Howto iterate through an input stream without a subshell or a read.

It sometimes comes up that the usual trick of reading in a stream with a pipe and a while loop doesn't work, since the pipe causes a subshell and any variables set in the subshell are unavailable to the parent.
For example the normal trick (output the first few lines of the /etc/services file, just the first two columns and not empty or comment lines):

[uphill@zagreb]: grep -v ^# /etc/services | grep -v ^$ | head | awk '{print $1" "$2;}'
tcpmux 1/tcp
tcpmux 1/udp
rje 5/tcp
rje 5/udp
echo 7/tcp
echo 7/udp
discard 9/tcp
discard 9/udp
systat 11/tcp
systat 11/udp
[uphill@zagreb]: grep -v ^# /etc/services | grep -v ^$ | head | awk '{print $1" "$2;}' | while read x y; do echo x=$x y=$y; done
x=tcpmux y=1/tcp
x=tcpmux y=1/udp
x=rje y=5/tcp
x=rje y=5/udp
x=echo y=7/tcp
x=echo y=7/udp
x=discard y=9/tcp
x=discard y=9/udp
x=systat y=11/tcp
x=systat y=11/udp
[uphill@zagreb]: echo $x

[uphill@zagreb]: echo $y
[uphill@zagreb]: i=0; grep -v ^# /etc/services | grep -v ^$ | head | awk '{print $1" "$2;}' | while read x y
> do
> names[$i]=$x
> ports[$i]=$y
> i=$((i+1))
[uphill@zagreb]: echo ${ports[1]}

This leaves the parent shell without any information.
But if you feed a function the output, you can retain the information.

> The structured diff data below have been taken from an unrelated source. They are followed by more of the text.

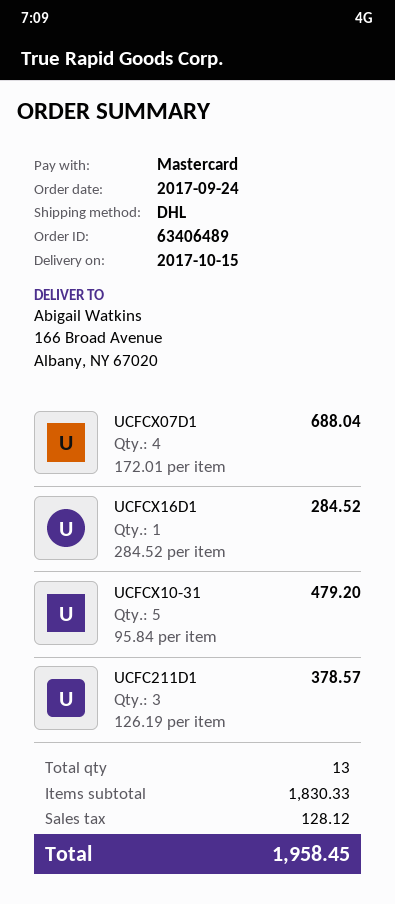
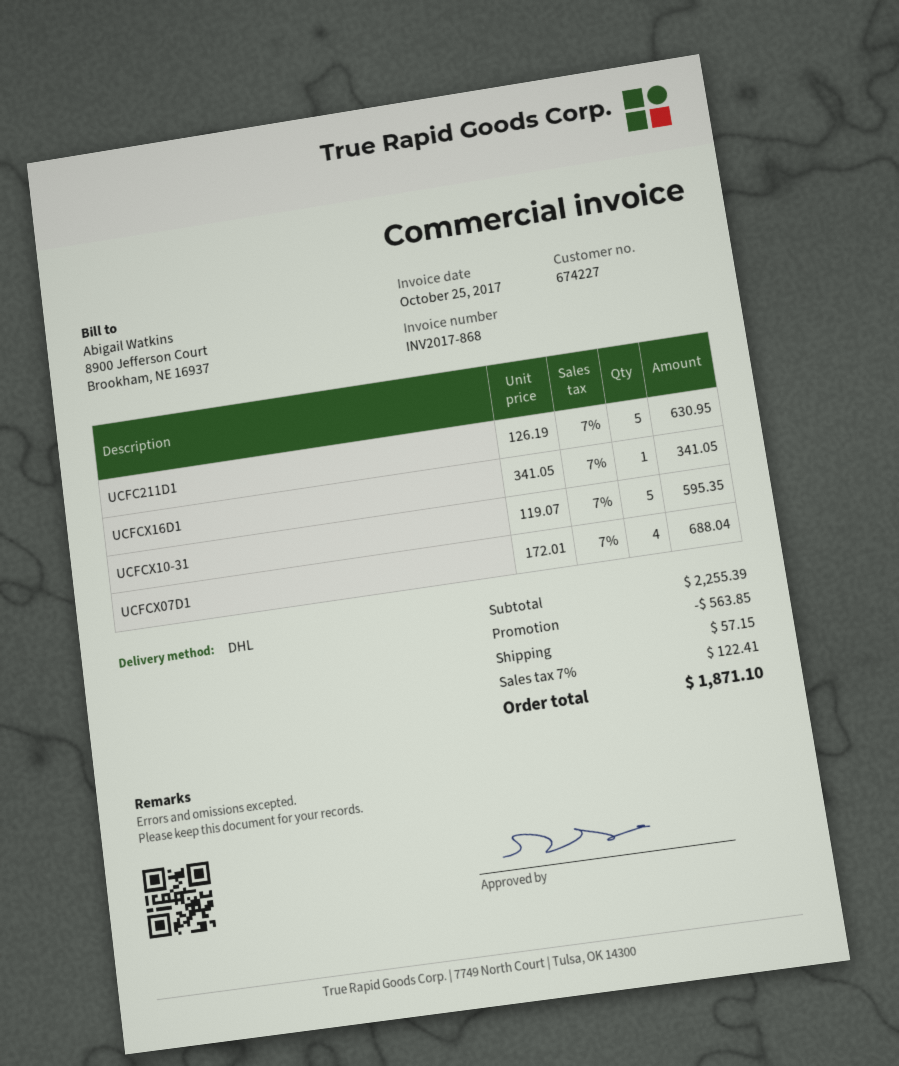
UCFCX16D1: 1 x 284.52 = 284.52 -> 1 x 341.05 = 341.05
UCFCX10-31: 5 x 95.84 = 479.20 -> 5 x 119.07 = 595.35
UCFC211D1: 3 x 126.19 = 378.57 -> 5 x 126.19 = 630.95
subtotal: 1830.33 -> 2255.39
discount: none -> 563.85
shipping: none -> 57.15
tax: 128.12 -> 122.41
total: 1958.45 -> 1871.10

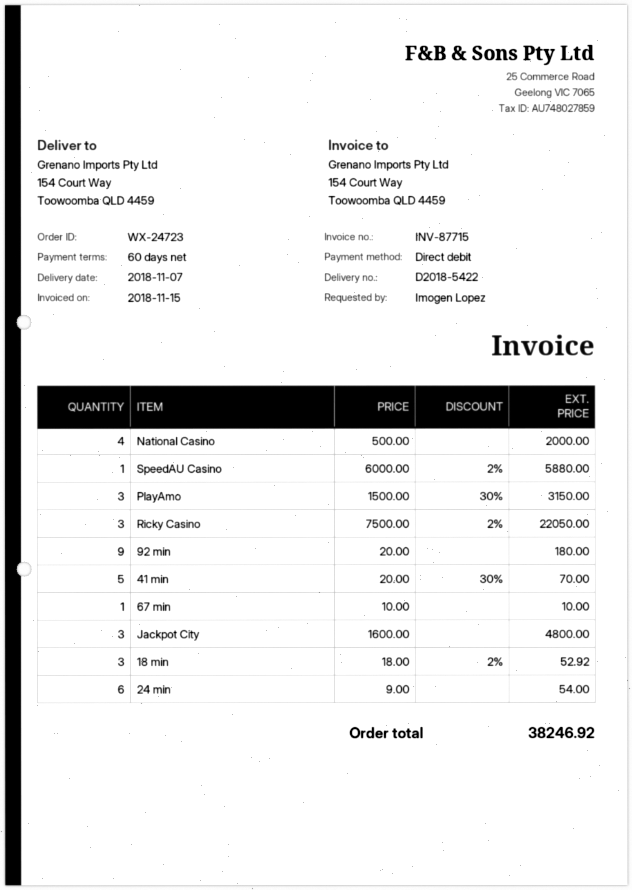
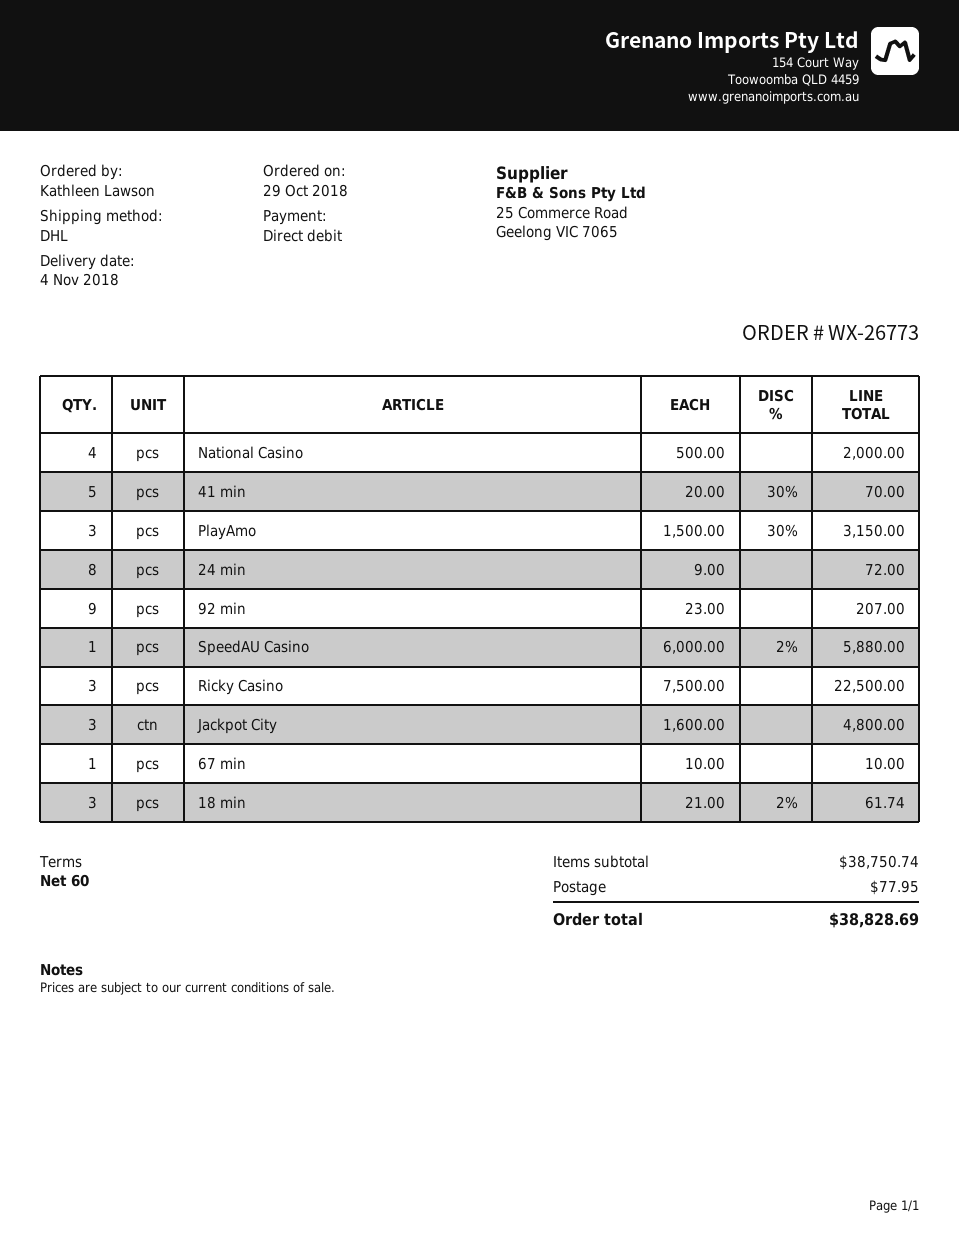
order number: WX-24723 -> WX-26773
delivery date: 2018-11-07 -> 2018-11-04
ordered by: Imogen Lopez -> Kathleen Lawson
Ricky Casino: 3 x 7500.00 - 2% = 22050.00 -> 3 x 7500.00 = 22500.00
92 min: 9 x 20.00 = 180.00 -> 9 x 23.00 = 207.00
18 min: 3 x 18.00 - 2% = 52.92 -> 3 x 21.00 - 2% = 61.74
24 min: 6 x 9.00 = 54.00 -> 8 x 9.00 = 72.00
shipping: none -> 77.95
total: 38246.92 -> 38828.69

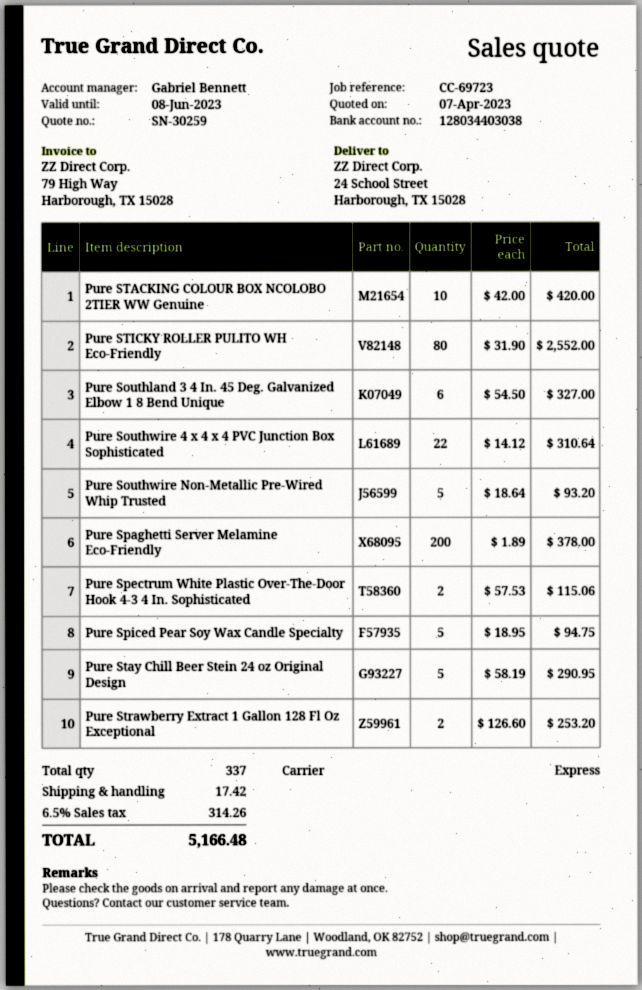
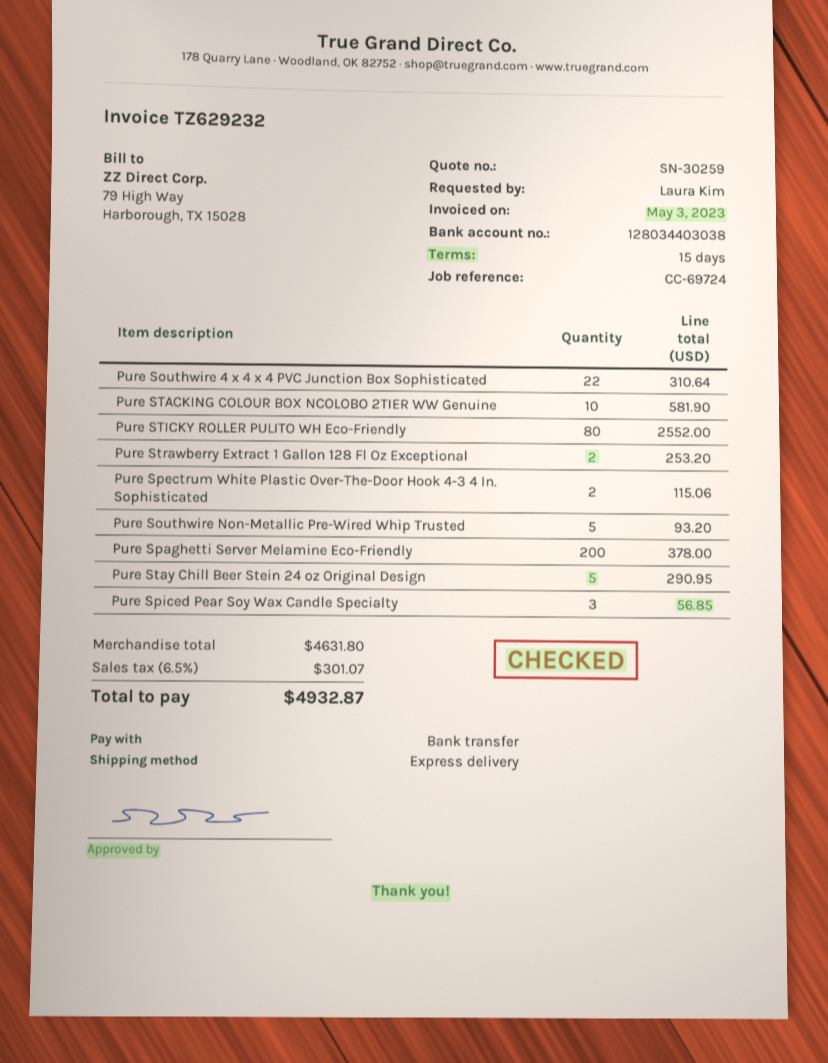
reference: CC-69723 -> CC-69724
Pure STACKING COLOUR BOX NCOLOBO 2TIER WW Genuine: 10 for 420.00 -> 10 for 581.90
Pure Southland 3 4 In. 45 Deg. Galvanized Elbow 1 8 Bend Unique: 6 for 327.00 -> none
Pure Spiced Pear Soy Wax Candle Specialty: 5 for 94.75 -> 3 for 56.85
shipping: 17.42 -> none
tax: 6.5% = 314.26 -> 6.5% = 301.07
total: 5166.48 -> 4932.87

[uphill@zagreb]: function parse {
> i=0
> while [ $# -gt 0 ]
> do
>  names[$i]=$1
>  ports[$i]=$2
>  i=$((i+1))
>  shift; shift;
> done; }
[uphill@zagreb]: parse `grep -v ^# /etc/services | grep -v ^$ | head | awk '{print $1" "$2;}'`
uphill@zagreb[1063]: echo ${ports[0]}
uphill@zagreb[1064]: echo ${names[1]} ${ports[1]}
tcpmux 1/udp

This way you have access to the variables you set and can put the data collection part of this task into the subshell.
If you have lines with 3,4 or more input variables, just reference them as $3 $4 etc but remember to use the same number of shifts to move the pointer along the input the correct number of slots.

If you have input that has spaces in it within elements, that is, you have tabs for separation and spaces within (like say mysql output).
You can pipe to sed first to replace and then send your input to sed again to undo the damage

[uphill@surrey]: function parse {
while [ $# -gt 0 ]
 name=`echo $5|sed -e 's/xXx/ /g'`
 shift; shift; shift; shift; shift; shift; shift
done; }
[uphill@surrey]: parse `cat /etc/passwd |tr ':' '\t' |tail -5 |sed -e 's/ /xXx/g'`
[uphill@surrey]: echo ${usernames[3]} " -> " ${names[3]}
canna  ->  Canna Service User

We inline sed to change the spaces to xXx, then we do the same to change back before assignment to the names array. This trick works fairly well, but depends on your input having tabs or some other character than spaces to deliminate initially.